> _TASK DIRECTIONS_
Looking at the records below, count how many lines contain the string "none". Give that number alone.

--- ENTRIES PROVIDED Enclosed Below ---

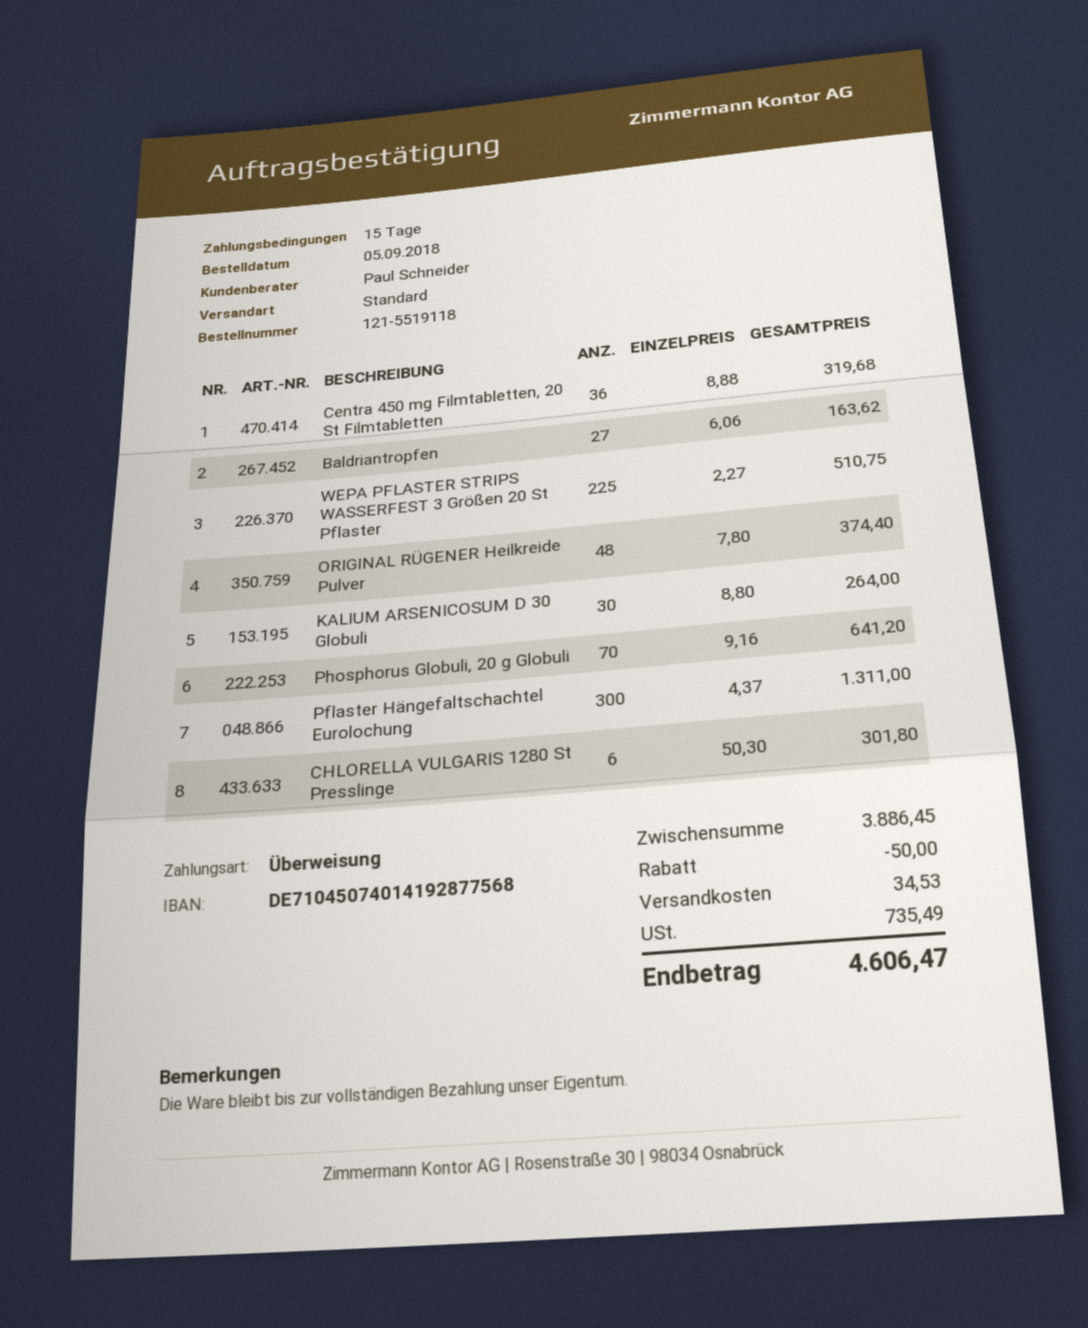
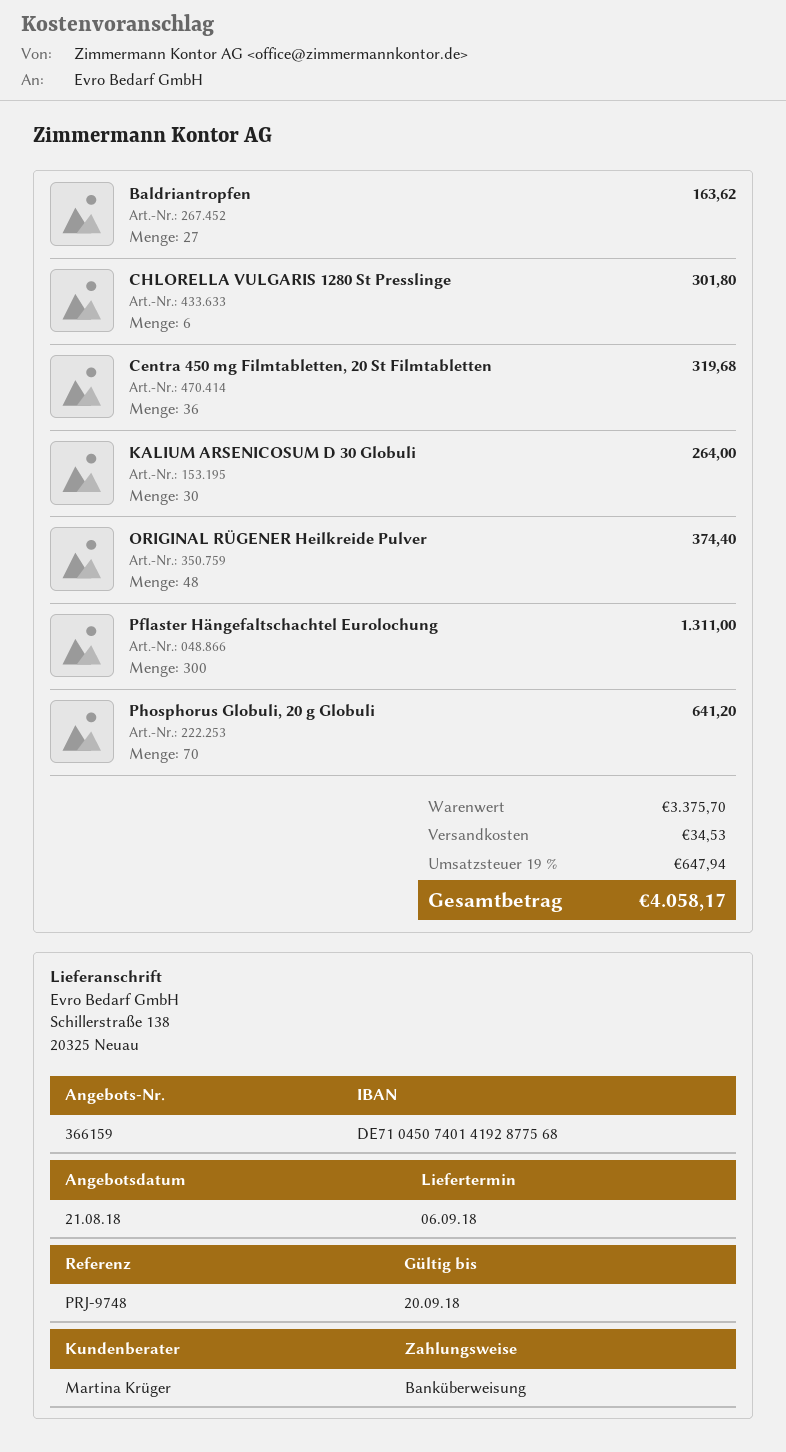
sales rep: Paul Schneider -> Martina Krüger
WEPA PFLASTER STRIPS WASSERFEST 3 Größen 20 St Pflaster: 225 for 510.75 -> none
subtotal: 3886.45 -> 3375.70
discount: 50.00 -> none
tax: 735.49 -> 647.94
total: 4606.47 -> 4058.17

--- End of Enclosed ENTRIES PROVIDED ---

> _EXERCISE RESPONSE_
2